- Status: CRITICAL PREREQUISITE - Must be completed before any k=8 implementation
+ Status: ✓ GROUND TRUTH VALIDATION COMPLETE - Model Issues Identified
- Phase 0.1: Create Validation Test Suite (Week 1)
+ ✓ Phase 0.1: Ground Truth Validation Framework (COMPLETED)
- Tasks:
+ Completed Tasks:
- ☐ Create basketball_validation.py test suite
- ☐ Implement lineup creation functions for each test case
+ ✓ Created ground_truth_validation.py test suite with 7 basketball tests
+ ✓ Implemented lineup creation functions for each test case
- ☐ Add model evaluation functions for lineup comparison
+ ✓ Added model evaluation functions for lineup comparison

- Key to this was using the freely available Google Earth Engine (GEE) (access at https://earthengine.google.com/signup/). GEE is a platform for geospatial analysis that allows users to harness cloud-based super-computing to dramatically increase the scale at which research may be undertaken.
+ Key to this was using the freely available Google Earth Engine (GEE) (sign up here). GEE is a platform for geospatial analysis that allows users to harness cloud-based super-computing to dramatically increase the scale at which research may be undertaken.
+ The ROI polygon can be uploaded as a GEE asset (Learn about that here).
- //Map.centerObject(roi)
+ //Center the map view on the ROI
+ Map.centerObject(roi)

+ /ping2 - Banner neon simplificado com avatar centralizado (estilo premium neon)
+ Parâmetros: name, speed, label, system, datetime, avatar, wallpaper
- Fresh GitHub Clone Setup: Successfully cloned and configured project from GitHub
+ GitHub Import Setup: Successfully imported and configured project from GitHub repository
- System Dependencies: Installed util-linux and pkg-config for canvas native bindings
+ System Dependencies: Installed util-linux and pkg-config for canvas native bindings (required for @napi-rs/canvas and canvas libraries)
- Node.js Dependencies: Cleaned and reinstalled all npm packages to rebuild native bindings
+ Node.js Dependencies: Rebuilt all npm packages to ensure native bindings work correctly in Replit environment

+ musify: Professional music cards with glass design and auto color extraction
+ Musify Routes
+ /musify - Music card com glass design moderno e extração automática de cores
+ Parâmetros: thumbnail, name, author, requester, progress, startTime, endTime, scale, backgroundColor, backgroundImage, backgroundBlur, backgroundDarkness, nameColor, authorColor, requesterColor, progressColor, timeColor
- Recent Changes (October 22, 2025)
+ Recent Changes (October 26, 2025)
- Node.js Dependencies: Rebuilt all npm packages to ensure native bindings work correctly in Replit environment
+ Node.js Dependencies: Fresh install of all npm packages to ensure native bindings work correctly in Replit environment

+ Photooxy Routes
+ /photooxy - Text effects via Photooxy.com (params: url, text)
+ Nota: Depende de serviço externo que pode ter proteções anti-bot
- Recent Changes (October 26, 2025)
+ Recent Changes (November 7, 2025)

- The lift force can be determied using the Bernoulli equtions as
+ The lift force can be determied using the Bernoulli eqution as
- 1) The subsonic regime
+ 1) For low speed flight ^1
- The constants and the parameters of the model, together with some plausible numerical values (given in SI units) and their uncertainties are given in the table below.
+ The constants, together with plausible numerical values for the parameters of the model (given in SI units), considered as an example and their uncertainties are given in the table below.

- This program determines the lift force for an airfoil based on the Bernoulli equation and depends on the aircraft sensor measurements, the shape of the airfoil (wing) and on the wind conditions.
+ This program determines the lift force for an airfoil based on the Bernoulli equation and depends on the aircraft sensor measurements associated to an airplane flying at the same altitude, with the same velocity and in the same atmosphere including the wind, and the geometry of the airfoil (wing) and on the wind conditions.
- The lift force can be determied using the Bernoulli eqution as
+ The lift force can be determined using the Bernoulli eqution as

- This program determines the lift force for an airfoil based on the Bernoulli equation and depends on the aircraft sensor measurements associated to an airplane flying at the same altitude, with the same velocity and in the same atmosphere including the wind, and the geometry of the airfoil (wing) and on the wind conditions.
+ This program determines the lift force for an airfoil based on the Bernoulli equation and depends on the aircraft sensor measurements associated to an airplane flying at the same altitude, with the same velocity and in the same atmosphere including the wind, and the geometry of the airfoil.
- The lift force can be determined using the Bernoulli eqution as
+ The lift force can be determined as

◆ AIM OF THE TASK ◆
Return, with no change at all, every line in the entries above from the line containing "from GitHub repository" through the line containing "- System Dependencies: Installed".

◆ FINAL ANSWER ◆
+ GitHub Import Setup: Successfully imported and configured project from GitHub repository
- System Dependencies: Installed util-linux and pkg-config for canvas native bindings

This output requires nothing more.